China tries to keep a lid on ‘end of earth’ mania

The police in China have detained 101 people,, among them members of a fringe Christian group, for spreading rumours of the world’s impending end.

It was reported that police confiscated leaflets, DVDs and other apocalyptic propaganda in the recent arrests in eight provinces across China.

The detentions come ahead of Friday, December 21 – a date some say the Mayans prophesied would be the end of the world and which was the subject of the apocalyptic 2009 movie 2012 starring John Cusack and Thandie Newton.

Nearly half those detained are reported to be members of the group Almighty God, which is also called Eastern Lightning. The group is regarded as a heretical Christian sect.

It preaches that Jesus has reappeared as a woman in central China and has been accused of kidnapping and beating Christians to force conversions.

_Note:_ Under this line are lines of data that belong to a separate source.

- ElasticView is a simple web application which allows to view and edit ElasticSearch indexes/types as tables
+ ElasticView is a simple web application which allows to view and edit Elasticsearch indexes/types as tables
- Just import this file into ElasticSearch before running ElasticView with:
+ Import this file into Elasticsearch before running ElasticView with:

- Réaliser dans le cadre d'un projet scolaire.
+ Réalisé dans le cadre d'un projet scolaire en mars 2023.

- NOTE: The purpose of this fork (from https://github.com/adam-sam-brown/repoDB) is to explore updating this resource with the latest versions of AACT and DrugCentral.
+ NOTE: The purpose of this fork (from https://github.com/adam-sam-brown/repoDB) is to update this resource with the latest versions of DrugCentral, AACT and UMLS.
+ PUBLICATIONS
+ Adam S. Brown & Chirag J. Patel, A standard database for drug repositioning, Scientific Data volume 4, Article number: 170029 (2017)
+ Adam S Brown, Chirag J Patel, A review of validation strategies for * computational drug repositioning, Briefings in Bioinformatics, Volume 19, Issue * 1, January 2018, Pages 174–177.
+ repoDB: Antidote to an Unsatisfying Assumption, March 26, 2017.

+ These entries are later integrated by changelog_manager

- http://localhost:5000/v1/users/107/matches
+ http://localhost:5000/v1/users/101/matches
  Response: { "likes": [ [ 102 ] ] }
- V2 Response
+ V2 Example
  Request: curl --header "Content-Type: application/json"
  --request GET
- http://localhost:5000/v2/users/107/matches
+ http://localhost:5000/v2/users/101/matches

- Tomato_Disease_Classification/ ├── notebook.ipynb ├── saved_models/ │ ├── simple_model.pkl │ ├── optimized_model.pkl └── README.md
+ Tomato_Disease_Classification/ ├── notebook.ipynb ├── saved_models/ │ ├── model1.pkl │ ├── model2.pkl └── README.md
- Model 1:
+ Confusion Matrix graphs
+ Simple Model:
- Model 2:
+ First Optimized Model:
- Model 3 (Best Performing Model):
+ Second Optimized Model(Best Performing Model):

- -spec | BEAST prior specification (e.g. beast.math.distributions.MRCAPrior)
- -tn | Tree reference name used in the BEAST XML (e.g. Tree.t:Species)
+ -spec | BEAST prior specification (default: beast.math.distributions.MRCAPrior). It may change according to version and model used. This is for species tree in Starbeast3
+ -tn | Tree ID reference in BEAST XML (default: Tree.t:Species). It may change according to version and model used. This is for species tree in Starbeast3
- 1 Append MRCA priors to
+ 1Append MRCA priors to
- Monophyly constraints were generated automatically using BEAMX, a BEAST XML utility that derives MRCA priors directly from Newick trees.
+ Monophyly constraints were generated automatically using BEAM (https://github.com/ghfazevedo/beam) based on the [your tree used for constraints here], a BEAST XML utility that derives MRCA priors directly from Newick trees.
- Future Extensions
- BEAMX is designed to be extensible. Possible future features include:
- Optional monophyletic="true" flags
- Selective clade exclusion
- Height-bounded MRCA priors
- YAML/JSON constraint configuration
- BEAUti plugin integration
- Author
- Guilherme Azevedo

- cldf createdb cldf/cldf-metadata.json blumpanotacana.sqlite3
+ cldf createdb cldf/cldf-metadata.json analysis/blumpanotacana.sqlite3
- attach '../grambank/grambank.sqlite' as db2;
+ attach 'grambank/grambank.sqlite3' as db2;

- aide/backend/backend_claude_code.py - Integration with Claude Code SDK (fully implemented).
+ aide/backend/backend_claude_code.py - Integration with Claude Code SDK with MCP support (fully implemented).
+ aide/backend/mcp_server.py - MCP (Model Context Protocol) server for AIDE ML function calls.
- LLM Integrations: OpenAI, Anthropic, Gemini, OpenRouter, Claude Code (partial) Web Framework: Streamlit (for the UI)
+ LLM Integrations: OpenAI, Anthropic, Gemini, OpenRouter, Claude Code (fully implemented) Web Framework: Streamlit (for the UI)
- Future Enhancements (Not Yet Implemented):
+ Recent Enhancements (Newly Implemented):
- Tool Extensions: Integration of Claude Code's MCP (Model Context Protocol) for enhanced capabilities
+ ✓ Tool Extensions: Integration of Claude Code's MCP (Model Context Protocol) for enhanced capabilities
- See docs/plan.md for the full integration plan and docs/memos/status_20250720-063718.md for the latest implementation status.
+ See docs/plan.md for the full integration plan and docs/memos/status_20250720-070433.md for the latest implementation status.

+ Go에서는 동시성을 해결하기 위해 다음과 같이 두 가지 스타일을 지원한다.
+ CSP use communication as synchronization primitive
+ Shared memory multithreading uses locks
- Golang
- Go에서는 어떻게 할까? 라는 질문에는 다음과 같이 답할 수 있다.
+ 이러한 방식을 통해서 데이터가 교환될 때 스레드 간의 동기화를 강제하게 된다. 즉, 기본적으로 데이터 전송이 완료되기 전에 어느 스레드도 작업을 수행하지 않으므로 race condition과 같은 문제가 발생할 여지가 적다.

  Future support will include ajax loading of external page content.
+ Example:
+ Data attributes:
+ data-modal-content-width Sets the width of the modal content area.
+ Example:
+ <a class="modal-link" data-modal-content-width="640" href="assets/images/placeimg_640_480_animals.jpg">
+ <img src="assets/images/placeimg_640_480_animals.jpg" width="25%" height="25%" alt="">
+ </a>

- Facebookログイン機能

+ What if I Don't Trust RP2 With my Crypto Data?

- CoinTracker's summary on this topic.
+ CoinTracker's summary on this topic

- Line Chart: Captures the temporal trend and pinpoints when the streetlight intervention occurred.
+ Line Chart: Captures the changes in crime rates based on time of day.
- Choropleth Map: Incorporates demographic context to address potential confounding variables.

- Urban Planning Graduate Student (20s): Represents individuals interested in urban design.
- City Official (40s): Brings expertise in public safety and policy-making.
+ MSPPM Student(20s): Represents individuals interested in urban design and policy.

Chinese society has been in tumult as decades of rapid free-market economic growth discredit communist ideology, loosen social controls and pull hundreds of millions from the countryside to the cities.

Into the spiritual void have rushed traditional Buddhist groups and Daoist practices, as well as evangelical Christian churches and other spiritual groups, some with unorthodox and apocalyptic visions.

Eastern Lightning first appeared around 20 years ago, and Xinhua said that its members had “recently latched on to the Mayan doomsday prophesy to predict that the sun will not shine and electricity will not work for three days beginning on Dec. 21.”

The state-run Huashang website last week, citing local authorities, reported that the group is urging followers to “exterminate the great red dragon” – a reference to the Communist Party – “and found a country under the rule of Almighty God.”